[What the task requires]:
Extract, unchanged, every line from the top of the material below through the line with "font-size: 16px ->", and no more.

[Material provided]:
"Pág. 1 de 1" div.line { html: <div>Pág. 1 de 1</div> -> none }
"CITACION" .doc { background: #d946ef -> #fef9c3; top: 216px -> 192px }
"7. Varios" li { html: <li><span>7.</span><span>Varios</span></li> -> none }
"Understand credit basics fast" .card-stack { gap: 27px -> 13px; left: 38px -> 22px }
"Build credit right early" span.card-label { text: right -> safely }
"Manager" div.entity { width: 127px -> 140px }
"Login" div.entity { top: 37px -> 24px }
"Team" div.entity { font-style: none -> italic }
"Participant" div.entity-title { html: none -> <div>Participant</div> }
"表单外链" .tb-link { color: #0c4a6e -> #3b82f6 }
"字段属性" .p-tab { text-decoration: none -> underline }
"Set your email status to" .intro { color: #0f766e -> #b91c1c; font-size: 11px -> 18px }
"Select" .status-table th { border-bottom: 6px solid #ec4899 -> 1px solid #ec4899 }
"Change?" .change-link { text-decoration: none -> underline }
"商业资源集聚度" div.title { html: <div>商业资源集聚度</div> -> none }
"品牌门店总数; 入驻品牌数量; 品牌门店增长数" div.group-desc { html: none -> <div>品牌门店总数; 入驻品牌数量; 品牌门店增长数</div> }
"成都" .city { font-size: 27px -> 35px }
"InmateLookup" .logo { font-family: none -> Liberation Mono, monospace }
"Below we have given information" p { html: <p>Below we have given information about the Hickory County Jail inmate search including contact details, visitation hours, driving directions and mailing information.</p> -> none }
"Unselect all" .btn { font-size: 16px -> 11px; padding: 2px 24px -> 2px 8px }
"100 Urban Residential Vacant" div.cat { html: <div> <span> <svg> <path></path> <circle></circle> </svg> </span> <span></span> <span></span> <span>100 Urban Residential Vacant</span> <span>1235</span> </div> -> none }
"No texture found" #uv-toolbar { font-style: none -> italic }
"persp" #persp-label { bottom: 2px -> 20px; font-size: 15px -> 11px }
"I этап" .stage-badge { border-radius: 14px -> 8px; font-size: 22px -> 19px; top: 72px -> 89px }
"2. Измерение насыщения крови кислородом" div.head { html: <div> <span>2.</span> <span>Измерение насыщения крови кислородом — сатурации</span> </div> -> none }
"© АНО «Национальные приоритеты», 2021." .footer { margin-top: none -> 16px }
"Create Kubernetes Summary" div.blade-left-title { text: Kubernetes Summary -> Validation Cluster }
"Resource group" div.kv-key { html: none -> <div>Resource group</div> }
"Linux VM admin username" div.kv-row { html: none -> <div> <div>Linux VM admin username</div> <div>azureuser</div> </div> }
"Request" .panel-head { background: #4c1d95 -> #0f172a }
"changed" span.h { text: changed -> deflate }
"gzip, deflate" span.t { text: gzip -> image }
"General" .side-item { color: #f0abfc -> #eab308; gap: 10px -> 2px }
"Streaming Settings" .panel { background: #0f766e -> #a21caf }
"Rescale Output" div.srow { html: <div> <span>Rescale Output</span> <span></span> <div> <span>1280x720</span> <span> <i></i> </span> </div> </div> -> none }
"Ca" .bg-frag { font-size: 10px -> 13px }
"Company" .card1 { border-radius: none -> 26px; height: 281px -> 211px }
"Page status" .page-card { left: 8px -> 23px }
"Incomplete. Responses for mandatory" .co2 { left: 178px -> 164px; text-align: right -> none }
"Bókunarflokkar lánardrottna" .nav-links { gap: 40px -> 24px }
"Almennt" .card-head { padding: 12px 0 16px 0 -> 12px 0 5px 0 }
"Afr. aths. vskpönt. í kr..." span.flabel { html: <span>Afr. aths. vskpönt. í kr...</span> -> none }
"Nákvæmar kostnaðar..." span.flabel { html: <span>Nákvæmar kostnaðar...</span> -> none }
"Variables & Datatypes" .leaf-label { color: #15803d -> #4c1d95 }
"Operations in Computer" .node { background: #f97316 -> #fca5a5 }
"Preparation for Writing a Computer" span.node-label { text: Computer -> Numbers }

[Answer]:
"Pág. 1 de 1" div.line { html: <div>Pág. 1 de 1</div> -> none }
"CITACION" .doc { background: #d946ef -> #fef9c3; top: 216px -> 192px }
"7. Varios" li { html: <li><span>7.</span><span>Varios</span></li> -> none }
"Understand credit basics fast" .card-stack { gap: 27px -> 13px; left: 38px -> 22px }
"Build credit right early" span.card-label { text: right -> safely }
"Manager" div.entity { width: 127px -> 140px }
"Login" div.entity { top: 37px -> 24px }
"Team" div.entity { font-style: none -> italic }
"Participant" div.entity-title { html: none -> <div>Participant</div> }
"表单外链" .tb-link { color: #0c4a6e -> #3b82f6 }
"字段属性" .p-tab { text-decoration: none -> underline }
"Set your email status to" .intro { color: #0f766e -> #b91c1c; font-size: 11px -> 18px }
"Select" .status-table th { border-bottom: 6px solid #ec4899 -> 1px solid #ec4899 }
"Change?" .change-link { text-decoration: none -> underline }
"商业资源集聚度" div.title { html: <div>商业资源集聚度</div> -> none }
"品牌门店总数; 入驻品牌数量; 品牌门店增长数" div.group-desc { html: none -> <div>品牌门店总数; 入驻品牌数量; 品牌门店增长数</div> }
"成都" .city { font-size: 27px -> 35px }
"InmateLookup" .logo { font-family: none -> Liberation Mono, monospace }
"Below we have given information" p { html: <p>Below we have given information about the Hickory County Jail inmate search including contact details, visitation hours, driving directions and mailing information.</p> -> none }
"Unselect all" .btn { font-size: 16px -> 11px; padding: 2px 24px -> 2px 8px }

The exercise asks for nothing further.